[Start of section]

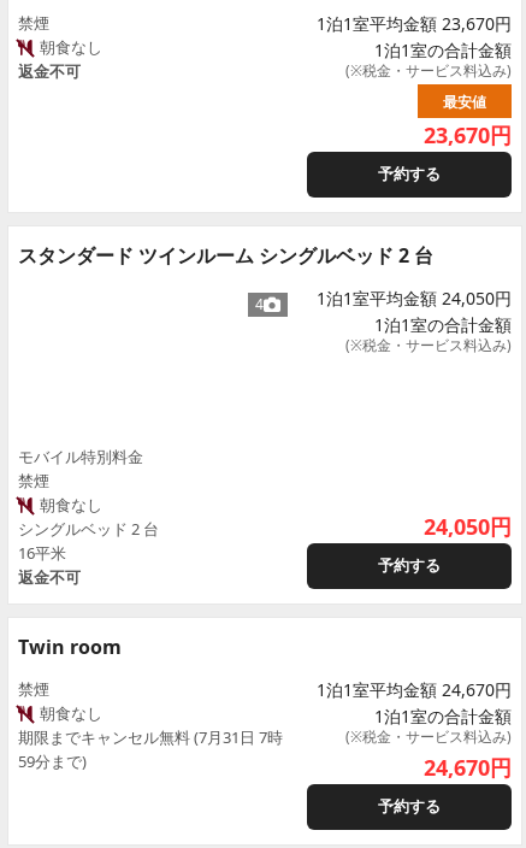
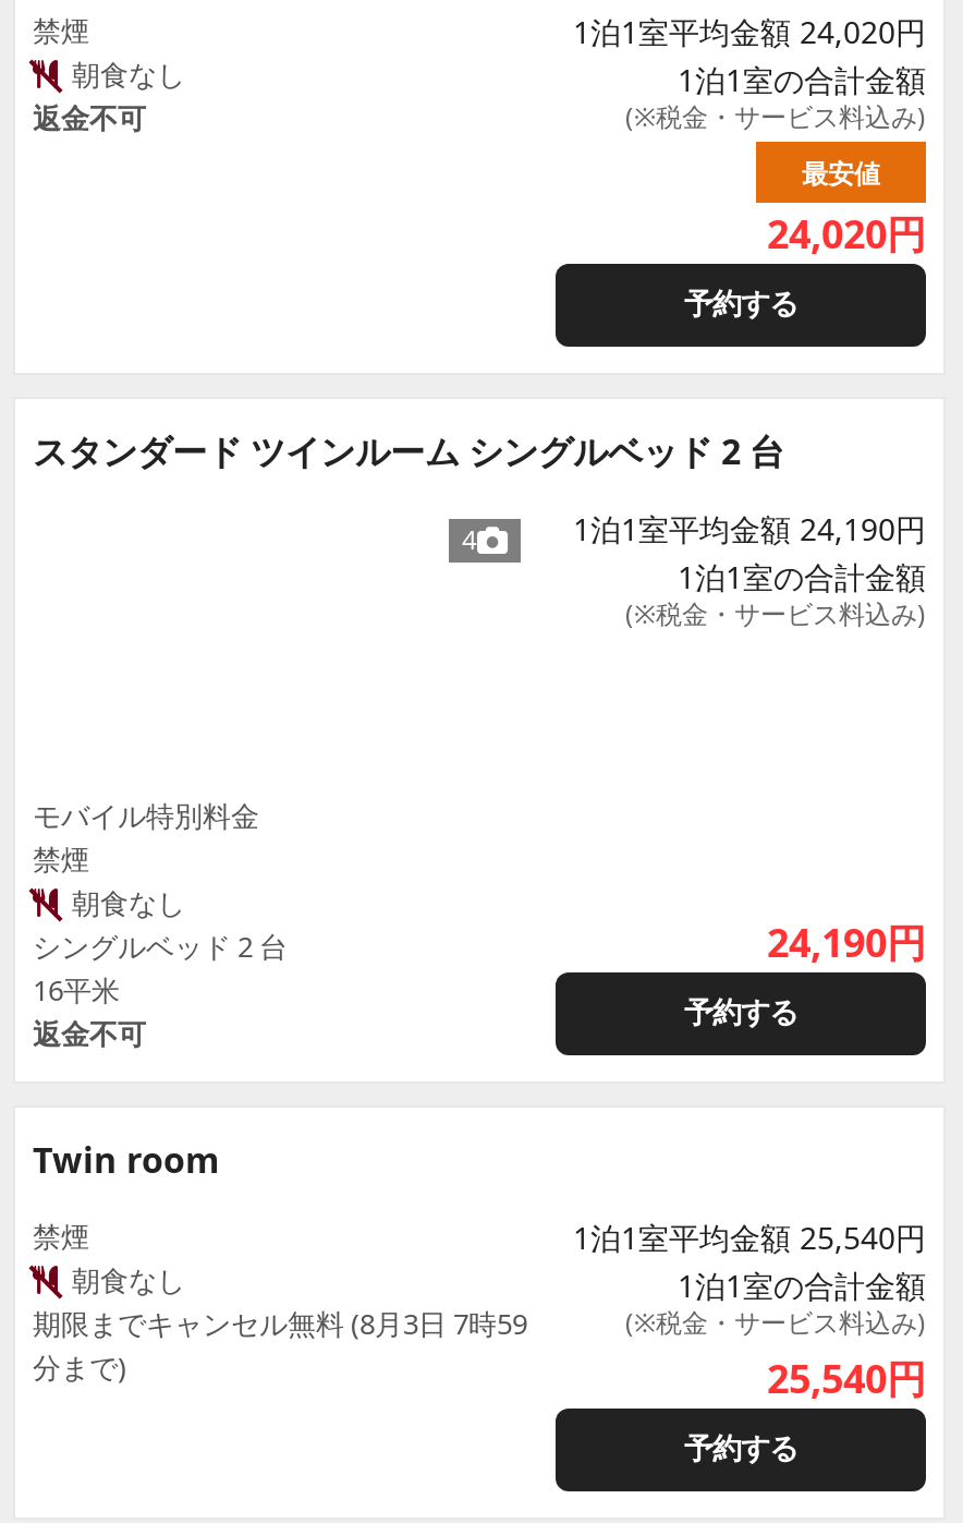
[317,12,512,35] 1泊1室平均金額 23,670円 -> [573,11,926,52] 1泊1室平均金額 24,020円
[424,120,512,149] 23,670円 -> [767,207,926,259] 24,020円
[317,287,512,310] 1泊1室平均金額 24,050円 -> [573,508,926,549] 1泊1室平均金額 24,190円
[424,512,512,541] 24,050円 -> [767,916,926,968] 24,190円
[317,678,512,701] 1泊1室平均金額 24,670円 -> [573,1217,926,1258] 1泊1室平均金額 25,540円
[18,726,283,772] 期限までキャンセル無料 (7月31日 7時 | 59分まで) -> [33,1304,527,1387] 期限までキャンセル無料 (8月3日 7時59 | 分まで)
[424,753,512,782] 24,670円 -> [767,1352,926,1404] 25,540円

[End of section]

About this exercise
Reproduce the listing exactly. The pictures are to be omitted.

Reply
[317,12,512,35] 1泊1室平均金額 23,670円 -> [573,11,926,52] 1泊1室平均金額 24,020円
[424,120,512,149] 23,670円 -> [767,207,926,259] 24,020円
[317,287,512,310] 1泊1室平均金額 24,050円 -> [573,508,926,549] 1泊1室平均金額 24,190円
[424,512,512,541] 24,050円 -> [767,916,926,968] 24,190円
[317,678,512,701] 1泊1室平均金額 24,670円 -> [573,1217,926,1258] 1泊1室平均金額 25,540円
[18,726,283,772] 期限までキャンセル無料 (7月31日 7時 | 59分まで) -> [33,1304,527,1387] 期限までキャンセル無料 (8月3日 7時59 | 分まで)
[424,753,512,782] 24,670円 -> [767,1352,926,1404] 25,540円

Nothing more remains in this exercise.